Records provided: Begin

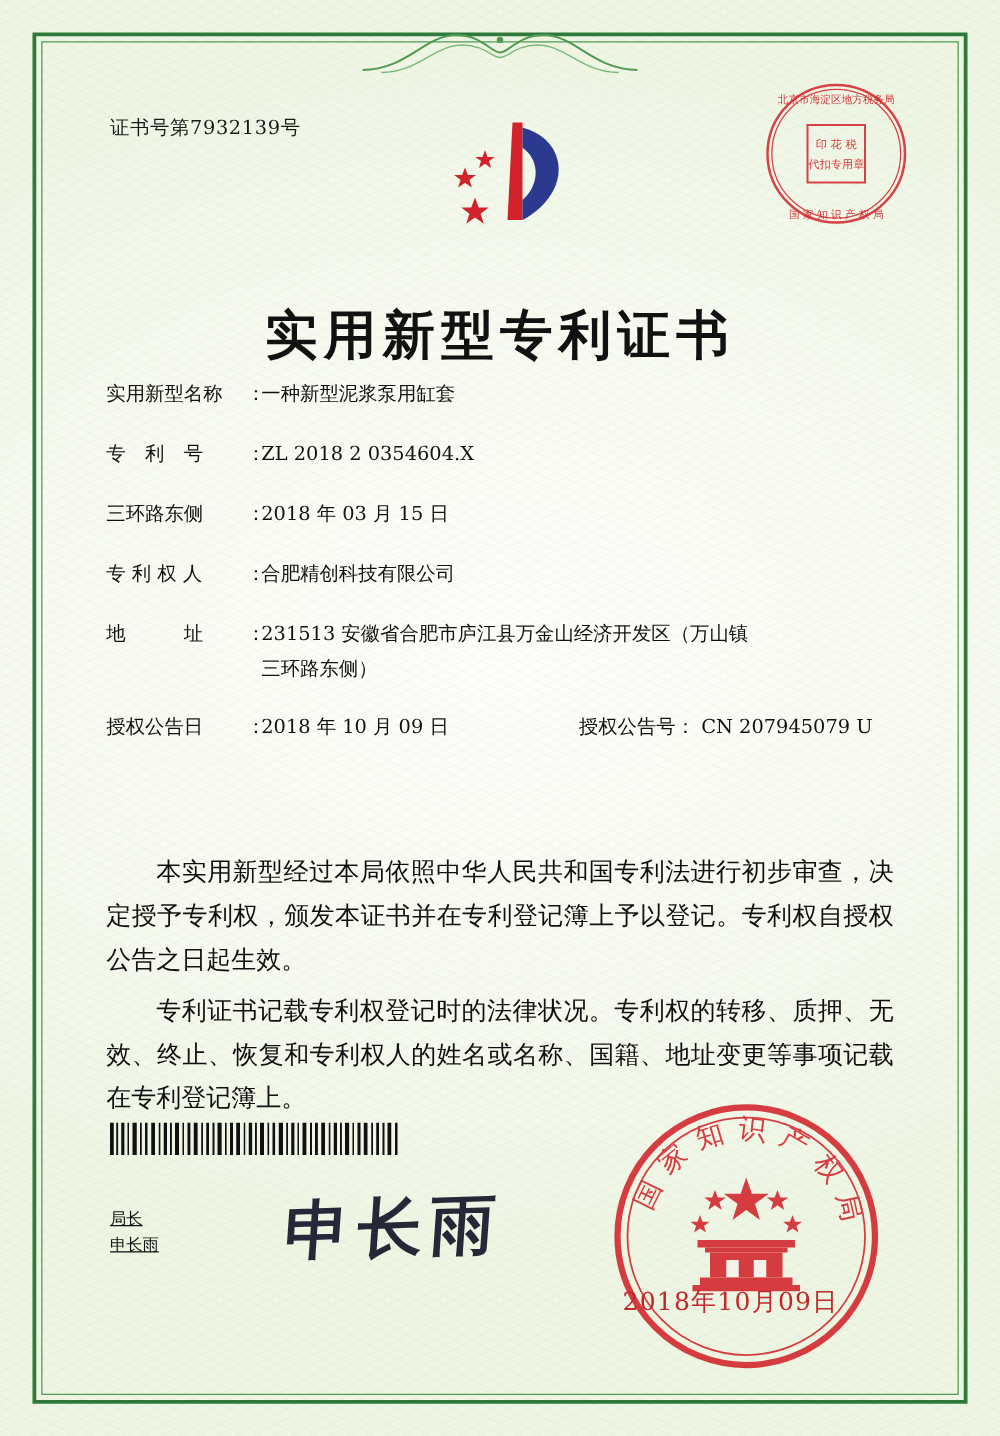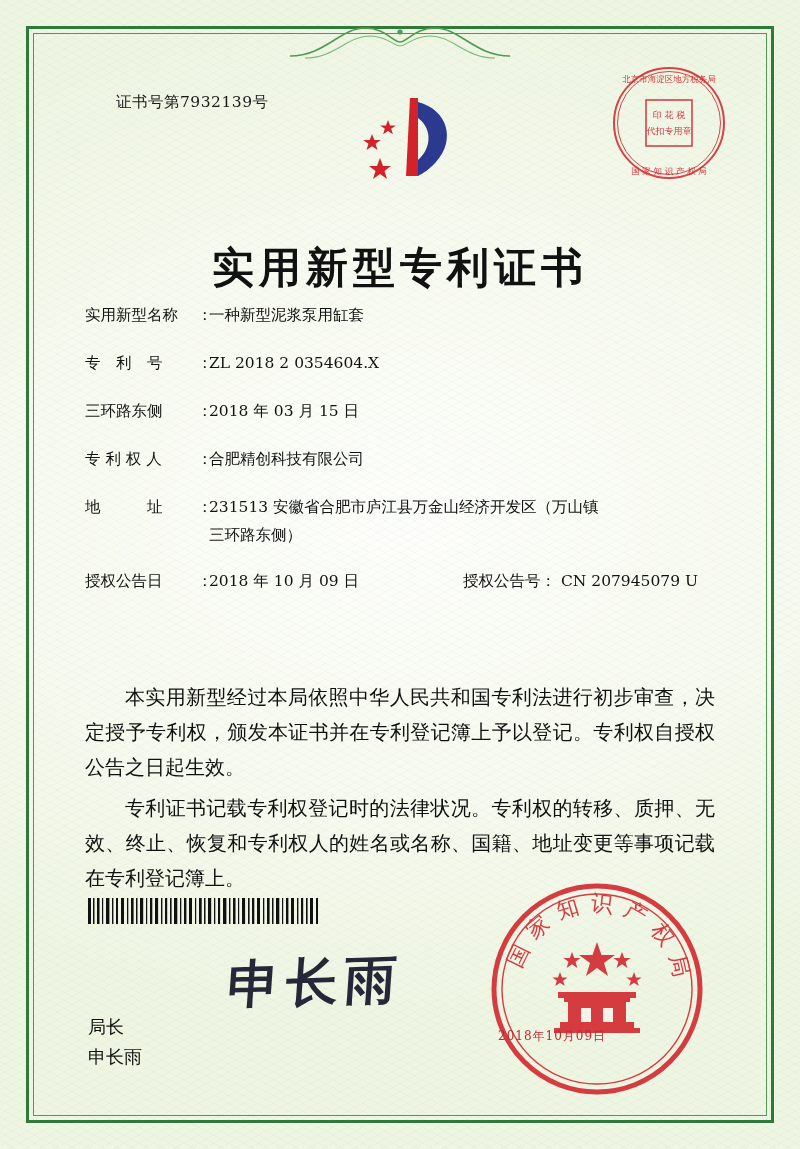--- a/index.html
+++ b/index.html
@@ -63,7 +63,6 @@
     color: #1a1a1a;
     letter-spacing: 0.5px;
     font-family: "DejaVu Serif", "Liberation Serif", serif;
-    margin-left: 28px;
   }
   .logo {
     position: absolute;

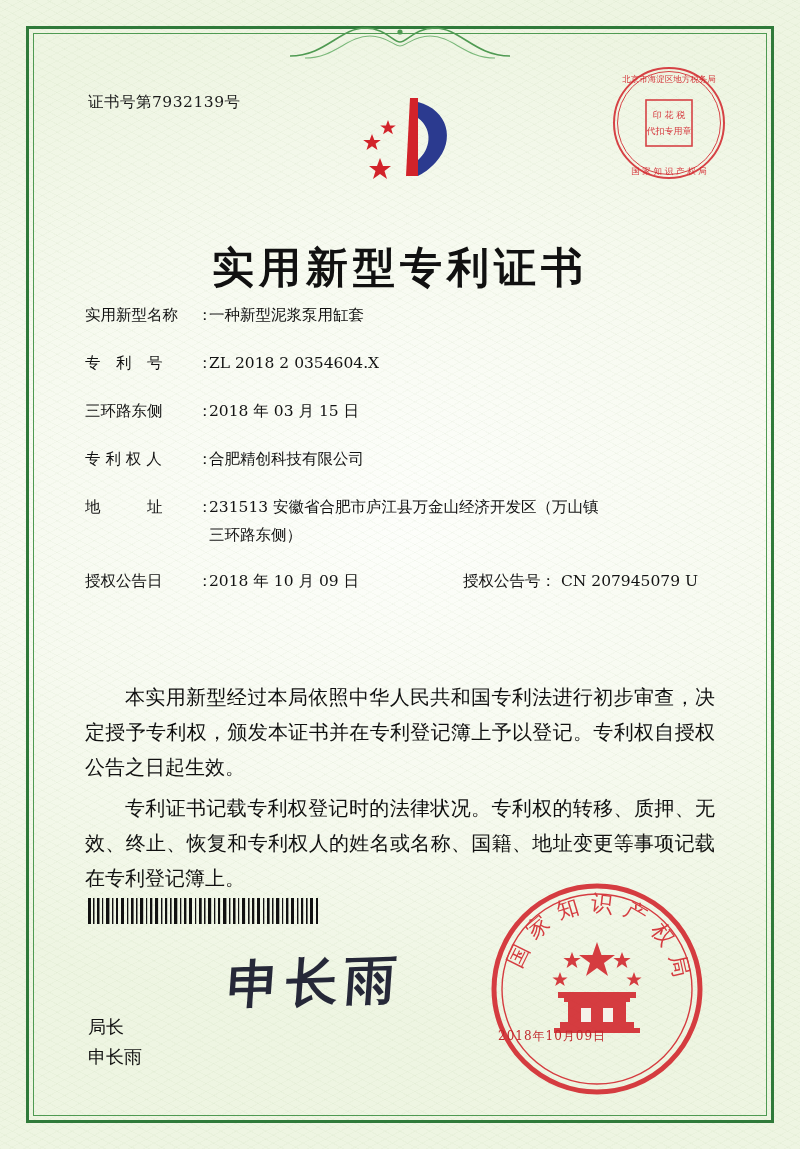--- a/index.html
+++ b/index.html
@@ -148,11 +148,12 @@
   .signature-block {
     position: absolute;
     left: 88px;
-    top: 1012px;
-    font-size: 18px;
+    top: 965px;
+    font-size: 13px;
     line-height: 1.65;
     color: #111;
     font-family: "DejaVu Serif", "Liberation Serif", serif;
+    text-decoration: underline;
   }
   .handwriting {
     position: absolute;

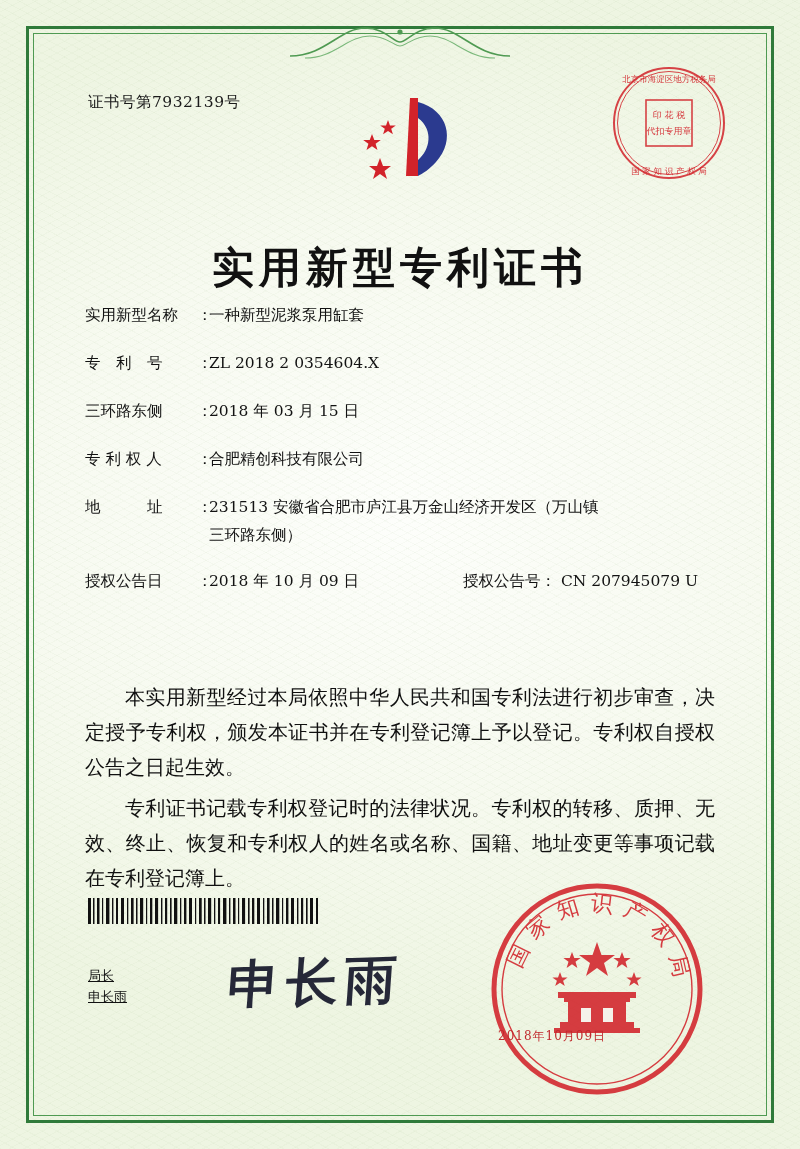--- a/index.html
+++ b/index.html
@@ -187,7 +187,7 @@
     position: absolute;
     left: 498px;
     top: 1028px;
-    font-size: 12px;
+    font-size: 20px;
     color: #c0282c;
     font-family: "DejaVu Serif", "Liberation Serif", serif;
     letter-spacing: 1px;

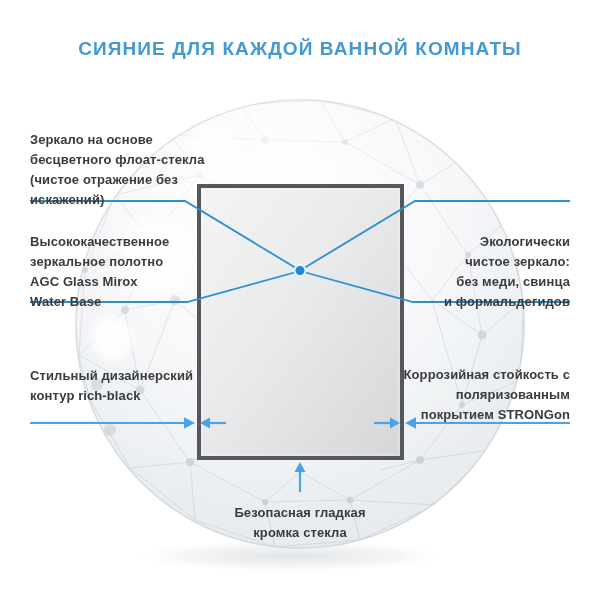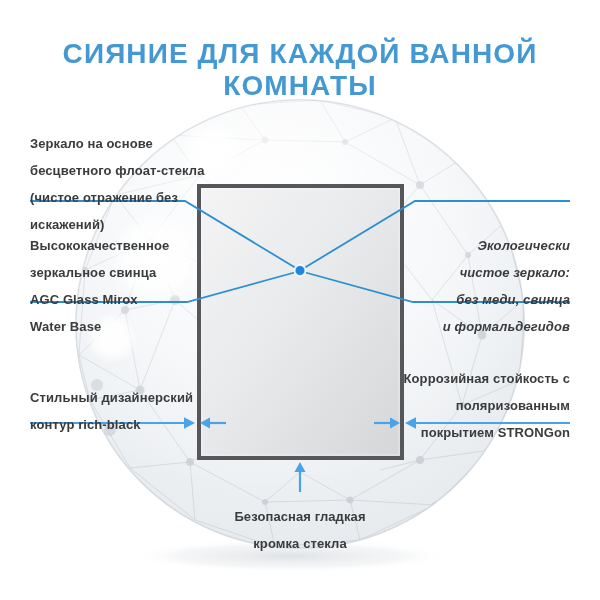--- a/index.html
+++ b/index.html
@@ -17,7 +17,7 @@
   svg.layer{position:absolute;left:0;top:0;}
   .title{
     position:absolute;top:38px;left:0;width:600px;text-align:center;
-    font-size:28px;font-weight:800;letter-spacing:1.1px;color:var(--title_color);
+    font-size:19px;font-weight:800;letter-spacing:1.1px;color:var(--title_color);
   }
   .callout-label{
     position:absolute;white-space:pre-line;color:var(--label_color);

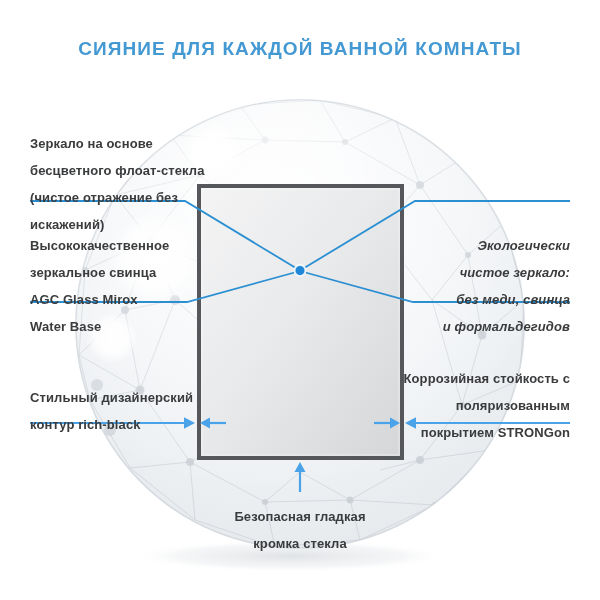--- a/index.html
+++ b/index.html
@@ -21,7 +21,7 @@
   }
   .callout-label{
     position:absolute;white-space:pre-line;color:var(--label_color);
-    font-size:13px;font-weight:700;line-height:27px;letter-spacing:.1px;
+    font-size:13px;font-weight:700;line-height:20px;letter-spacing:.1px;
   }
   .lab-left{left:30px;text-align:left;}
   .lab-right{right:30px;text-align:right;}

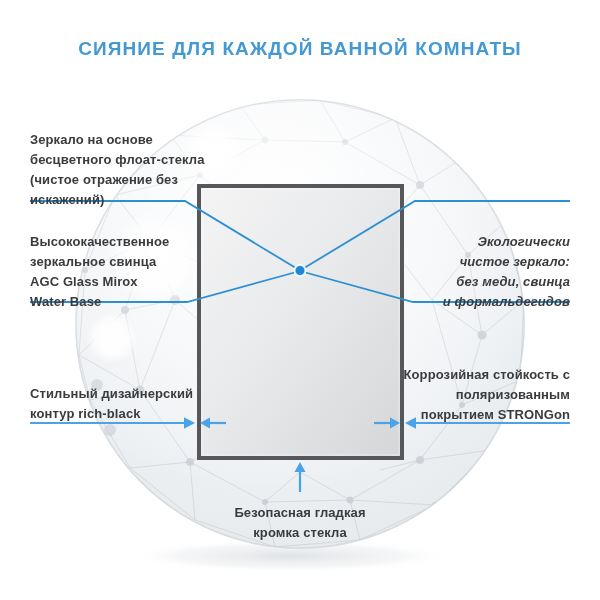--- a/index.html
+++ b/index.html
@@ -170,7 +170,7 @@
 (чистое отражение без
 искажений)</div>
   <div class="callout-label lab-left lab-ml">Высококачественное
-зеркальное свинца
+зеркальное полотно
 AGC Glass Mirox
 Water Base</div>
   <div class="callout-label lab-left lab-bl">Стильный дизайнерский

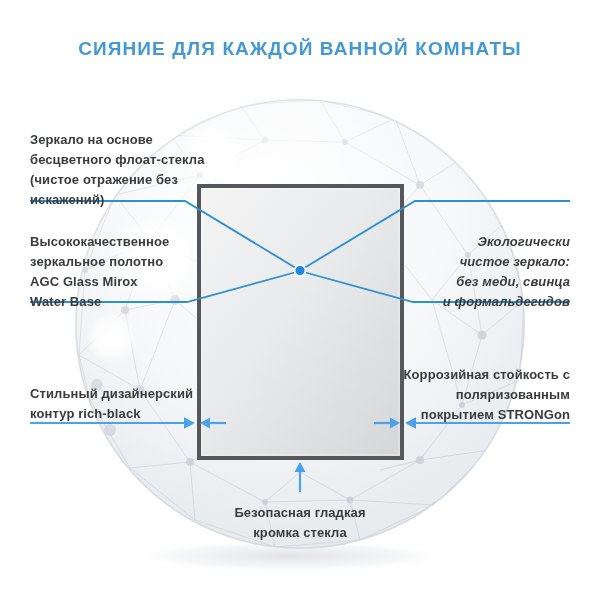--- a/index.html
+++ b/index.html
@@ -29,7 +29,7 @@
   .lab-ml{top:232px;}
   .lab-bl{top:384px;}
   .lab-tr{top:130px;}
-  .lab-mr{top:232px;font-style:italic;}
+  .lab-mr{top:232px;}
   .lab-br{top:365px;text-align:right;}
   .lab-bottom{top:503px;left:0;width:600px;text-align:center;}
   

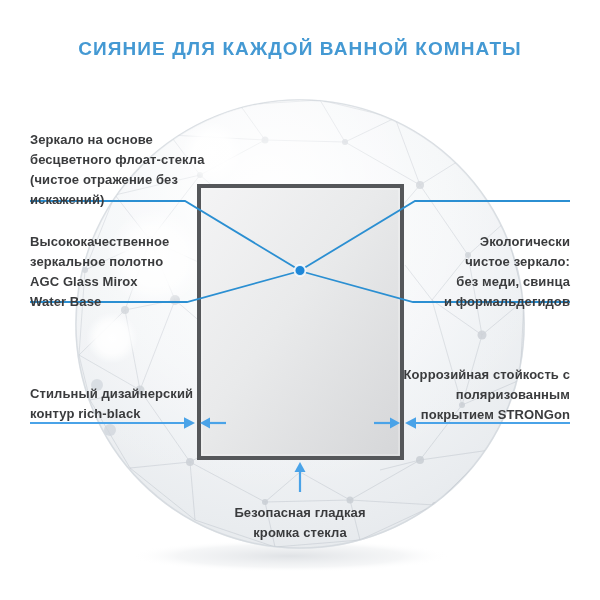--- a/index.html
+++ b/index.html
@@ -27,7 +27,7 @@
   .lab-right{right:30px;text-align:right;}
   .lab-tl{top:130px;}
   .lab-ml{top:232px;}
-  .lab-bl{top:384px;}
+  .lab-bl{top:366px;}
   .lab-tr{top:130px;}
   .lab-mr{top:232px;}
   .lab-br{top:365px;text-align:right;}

Records provided: End

• _Prompt_
What you return should be the entries from above, unchanged and without their images.

• _Solved problem_
--- a/index.html
+++ b/index.html
@@ -63,7 +63,6 @@
     color: #1a1a1a;
     letter-spacing: 0.5px;
     font-family: "DejaVu Serif", "Liberation Serif", serif;
-    margin-left: 28px;
   }
   .logo {
     position: absolute;

--- a/index.html
+++ b/index.html
@@ -148,11 +148,12 @@
   .signature-block {
     position: absolute;
     left: 88px;
-    top: 1012px;
-    font-size: 18px;
+    top: 965px;
+    font-size: 13px;
     line-height: 1.65;
     color: #111;
     font-family: "DejaVu Serif", "Liberation Serif", serif;
+    text-decoration: underline;
   }
   .handwriting {
     position: absolute;

--- a/index.html
+++ b/index.html
@@ -187,7 +187,7 @@
     position: absolute;
     left: 498px;
     top: 1028px;
-    font-size: 12px;
+    font-size: 20px;
     color: #c0282c;
     font-family: "DejaVu Serif", "Liberation Serif", serif;
     letter-spacing: 1px;

--- a/index.html
+++ b/index.html
@@ -17,7 +17,7 @@
   svg.layer{position:absolute;left:0;top:0;}
   .title{
     position:absolute;top:38px;left:0;width:600px;text-align:center;
-    font-size:28px;font-weight:800;letter-spacing:1.1px;color:var(--title_color);
+    font-size:19px;font-weight:800;letter-spacing:1.1px;color:var(--title_color);
   }
   .callout-label{
     position:absolute;white-space:pre-line;color:var(--label_color);

--- a/index.html
+++ b/index.html
@@ -21,7 +21,7 @@
   }
   .callout-label{
     position:absolute;white-space:pre-line;color:var(--label_color);
-    font-size:13px;font-weight:700;line-height:27px;letter-spacing:.1px;
+    font-size:13px;font-weight:700;line-height:20px;letter-spacing:.1px;
   }
   .lab-left{left:30px;text-align:left;}
   .lab-right{right:30px;text-align:right;}

--- a/index.html
+++ b/index.html
@@ -170,7 +170,7 @@
 (чистое отражение без
 искажений)</div>
   <div class="callout-label lab-left lab-ml">Высококачественное
-зеркальное свинца
+зеркальное полотно
 AGC Glass Mirox
 Water Base</div>
   <div class="callout-label lab-left lab-bl">Стильный дизайнерский

--- a/index.html
+++ b/index.html
@@ -29,7 +29,7 @@
   .lab-ml{top:232px;}
   .lab-bl{top:384px;}
   .lab-tr{top:130px;}
-  .lab-mr{top:232px;font-style:italic;}
+  .lab-mr{top:232px;}
   .lab-br{top:365px;text-align:right;}
   .lab-bottom{top:503px;left:0;width:600px;text-align:center;}
   

--- a/index.html
+++ b/index.html
@@ -27,7 +27,7 @@
   .lab-right{right:30px;text-align:right;}
   .lab-tl{top:130px;}
   .lab-ml{top:232px;}
-  .lab-bl{top:384px;}
+  .lab-bl{top:366px;}
   .lab-tr{top:130px;}
   .lab-mr{top:232px;}
   .lab-br{top:365px;text-align:right;}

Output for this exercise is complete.